### [WORK INSTRUCTIONS]
In the records that follow, find each line with "font" and pull it out.

(LISTED ENTRIES begins)

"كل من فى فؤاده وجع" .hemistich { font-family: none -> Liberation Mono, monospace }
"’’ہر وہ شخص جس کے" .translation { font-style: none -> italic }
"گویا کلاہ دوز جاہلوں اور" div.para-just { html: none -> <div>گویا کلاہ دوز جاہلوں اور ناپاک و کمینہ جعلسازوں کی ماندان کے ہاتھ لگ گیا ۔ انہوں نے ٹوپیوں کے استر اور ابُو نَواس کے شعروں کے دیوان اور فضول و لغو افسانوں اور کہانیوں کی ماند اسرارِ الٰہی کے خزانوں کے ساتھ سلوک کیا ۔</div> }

(LISTED ENTRIES ends)
(LISTED ENTRIES begins)

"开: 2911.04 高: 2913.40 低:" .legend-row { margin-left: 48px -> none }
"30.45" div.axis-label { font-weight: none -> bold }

(LISTED ENTRIES ends)
(LISTED ENTRIES begins)

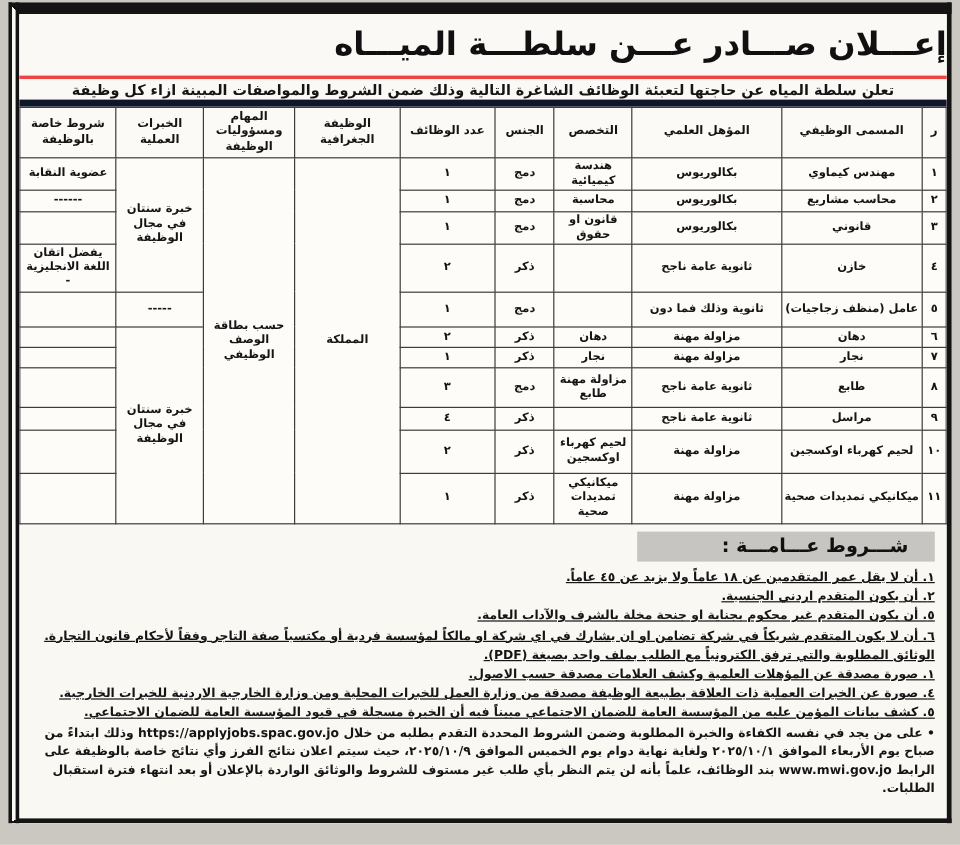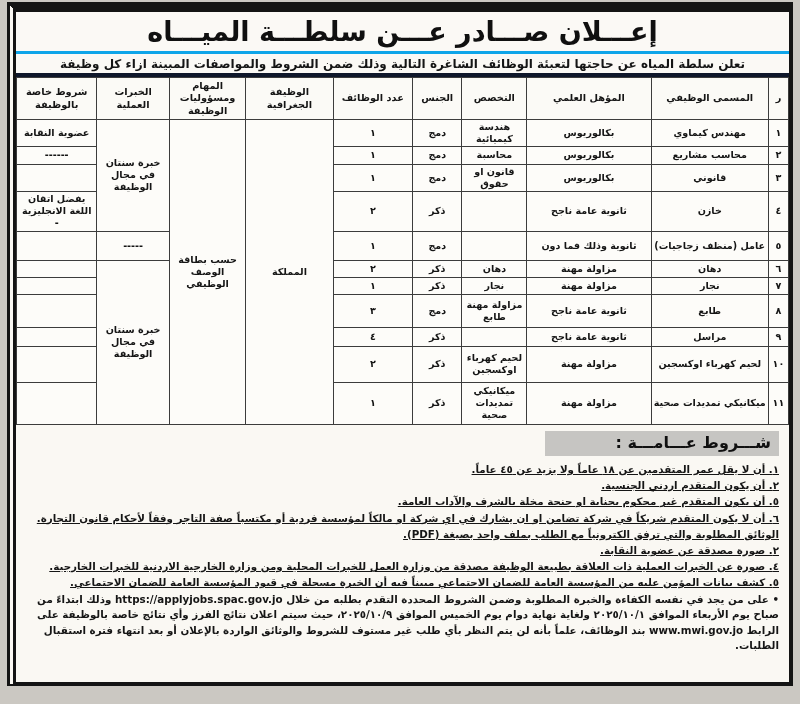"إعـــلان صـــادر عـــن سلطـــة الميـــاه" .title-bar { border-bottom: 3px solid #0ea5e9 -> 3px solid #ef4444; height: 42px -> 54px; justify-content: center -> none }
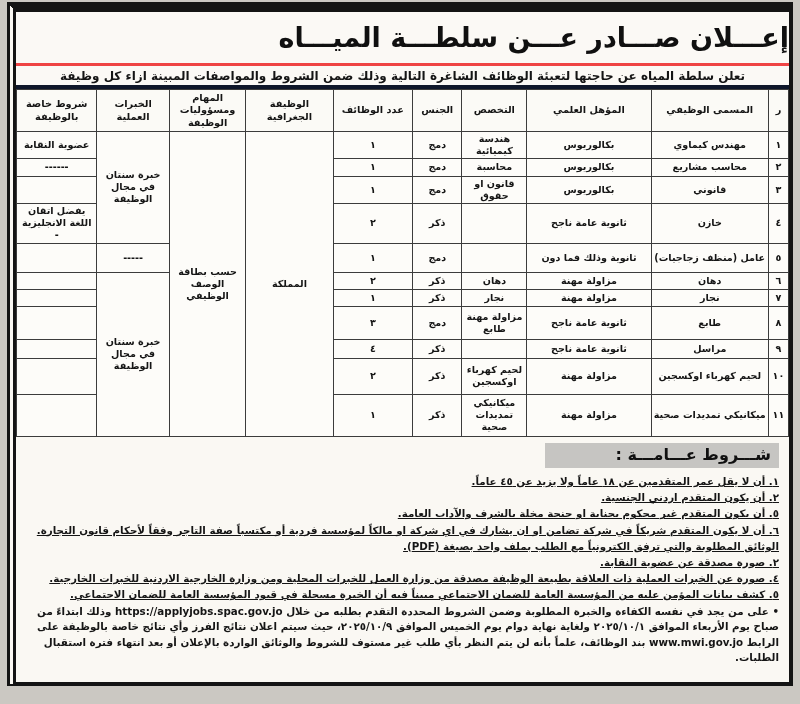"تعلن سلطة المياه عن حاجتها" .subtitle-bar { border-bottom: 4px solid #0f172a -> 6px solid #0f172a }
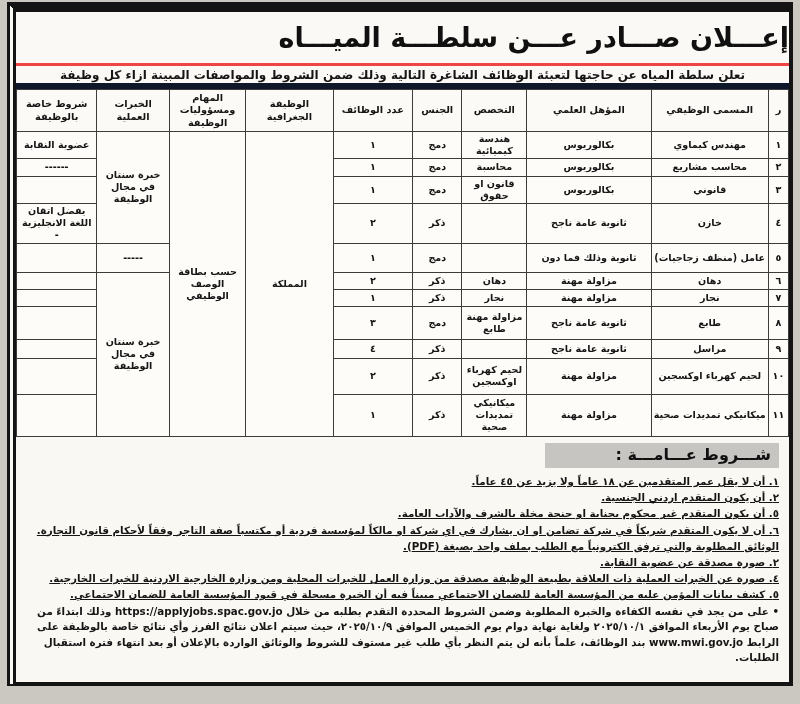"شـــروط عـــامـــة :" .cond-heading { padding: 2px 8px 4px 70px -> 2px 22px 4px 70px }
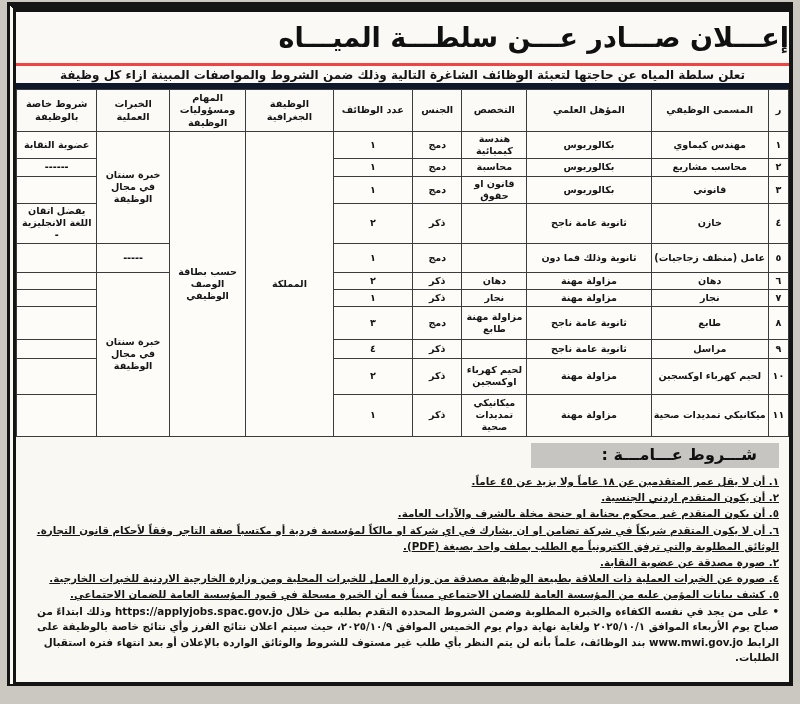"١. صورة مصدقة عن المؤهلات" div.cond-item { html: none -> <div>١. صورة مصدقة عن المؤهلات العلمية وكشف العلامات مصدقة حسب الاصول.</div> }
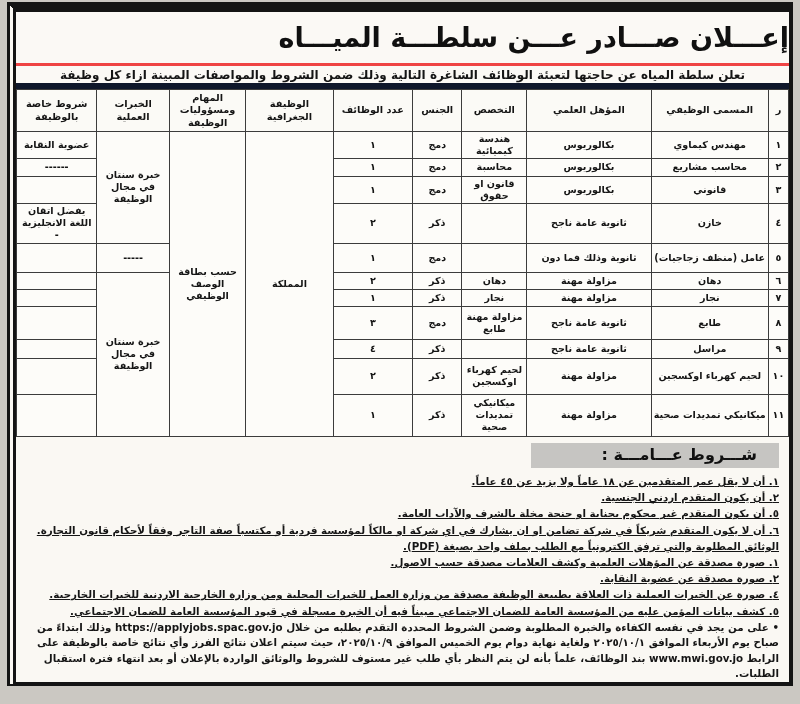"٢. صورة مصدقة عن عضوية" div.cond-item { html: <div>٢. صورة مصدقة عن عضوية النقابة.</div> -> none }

(LISTED ENTRIES ends)

### [OUTPUT BELOW]
"كل من فى فؤاده وجع" .hemistich { font-family: none -> Liberation Mono, monospace }
"’’ہر وہ شخص جس کے" .translation { font-style: none -> italic }
"30.45" div.axis-label { font-weight: none -> bold }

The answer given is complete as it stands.